- Supreme Court of the United States

Argued February 3, 1871 Decided April 3, 1871
- Full case name: The Collector v. Day
- Citations: 78 U.S. 113 (more) 11 Wall. 113; 20 L. Ed. 122; 1870 U.S. LEXIS 1463; 2 A.F.T.R. (P-H) 2253

Holding
- Congress did not have the right within their powers to impose a tax on state officials.

Court membership
- Chief Justice Salmon P. Chase Associate Justices Samuel Nelson · Nathan Clifford Noah H. Swayne · Samuel F. Miller David Davis · Stephen J. Field William Strong · Joseph P. Bradley

Case opinions
- Majority: Nelson, joined by Chase, Clifford, Swayne, Miller, Davis, Field, Strong
- Dissent: Bradley
- Superseded by
- Graves v. New York (1939)

= Collector v. Day =

Collector v. Day, 78 U.S. (11 Wall.) 113 (1871), was a United States Supreme Court case that questioned the United States Federal government's ability to impose a tax upon the "salary of a judicial officer of the State." Even though this particular case favors state employees' rights, it was overruled in 1939 by Graves v. New York, where the Supreme Court ruled that the income tax imposed by the State of New York on an employee of the Federal Home Owners Load Corporation was constitutional, since there was no requirement of immunity contained in the Constitution or in any act of Congress. Collector is still important to discussions of constitutional law because of Judge Nelson's statement of the doctrine of dual federalism in the case's opinion.

== Background ==
In 1864, various statutes passed by the United States Congress imposed a 5 percent tax on all personal incomes over $1000. In 1866 and 1867, the tax collector for the internal revenue of the United States taxed Judge J.M. Day of the Court of Probate in Massachusetts. Since Judge Day believed this was not within the federal government's rights, he paid the amount of $61.50 under protest and then proceeded to sue the Circuit Court to recover his charges. After Day won this case, the United States issued a writ of error which brought the case to the Supreme Court of the United States.

==Arguments==
The plaintiff's main argument, in this case the Collector, claimed that the Federal Government of the United States is supreme in the area of taxation given to them in the U.S. Constitution.
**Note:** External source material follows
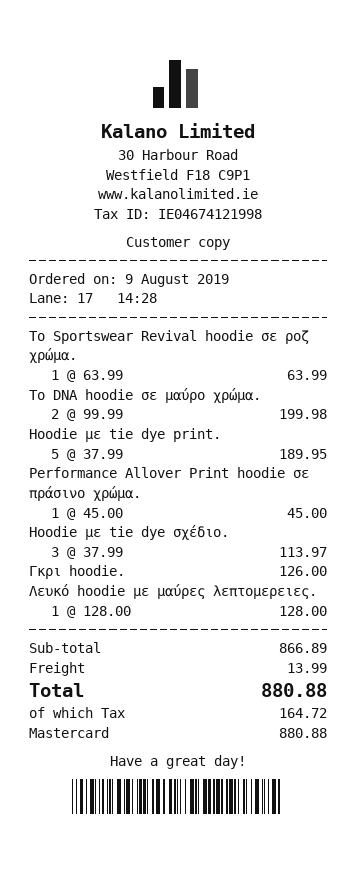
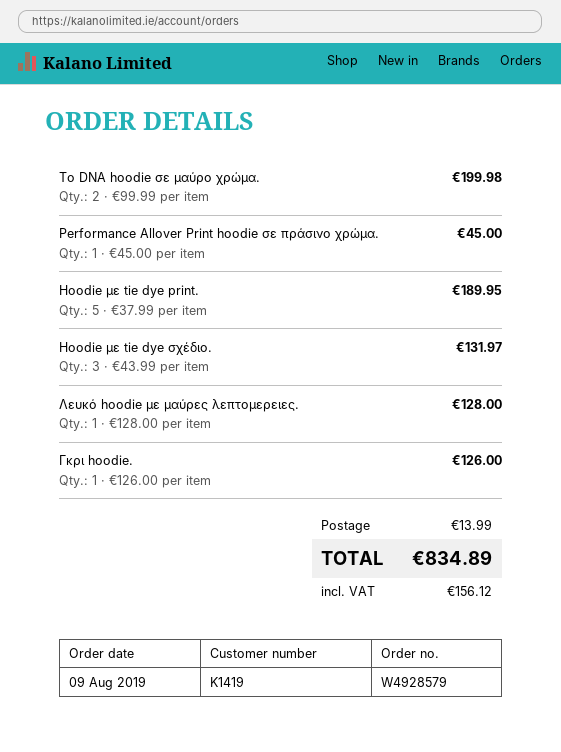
To Sportswear Revival hoodie σε ροζ χρώμα.: 1 x 63.99 = 63.99 -> none
Hoodie με tie dye σχέδιο.: 3 x 37.99 = 113.97 -> 3 x 43.99 = 131.97
tax: 164.72 -> 156.12
total: 880.88 -> 834.89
Specifically, they cite this right in the Constitution, "Under the general rules of taxation, every man and everything throughout the country (exports excepted) are subject to taxation in the discretion of Congress..." They argued that since the Judge works for his own salary from the state, but as a citizen of the United States, Judge Day should pay his taxes to support the Federal government. They believed that just because he worked for the state, he should not be exempted from his duties as an American citizen.

Judge J.M. Day, the county probate judge of Massachusetts, argued that the Federal government is stretching their limits by taxing an officer of the State. He claimed that these powers are not expressly given to them in the Constitution, and that the Collector is ultimately violating State power.

==Supreme Court decision==

Decided on April 3, 1871, in an 8 to 1 decision, the Supreme Court decided in favor of the Defendant, Judge Day. Justice Samuel Nelson delivered the opinion of the court and cites several court cases from the past, including McCulloch v. Maryland, Dobbins v. The Commission of Erie County, and Weston v. Charleston. Justice Nelson uses these examples to highlights the examples of federalism v. states powers. In his opinion, Nelson makes very clear that the national and state governments are part of one another but remain as "separate and distinct sovereignties, acting separately and independently of each other, within their respective spheres". He makes his opinion stronger by stating that since it is already in the Constitution that that state may not tax the national government, then it should be the same way that the Federal government may not hinder upon state taxes. Justice Nelson refers to this action as the doctrine of "reciprocal immunity."

In the dissenting opinion delivered by Justice Bradley, he claims that he sees no distinct difference between the national government and the state government taxing the officials of the state. He claims that since every citizen living in a state is in fact a part of the United States, the national government has the ability to tax the officials of the states. Justice Bradley does not agree with the defendant's idea that being an official of a particular state makes him exempt from the federal law. He believes that if the court gives the states this right of taxing their own officials, then what would stop them from furthering their powers? He sees the gray line that this decision could bring about.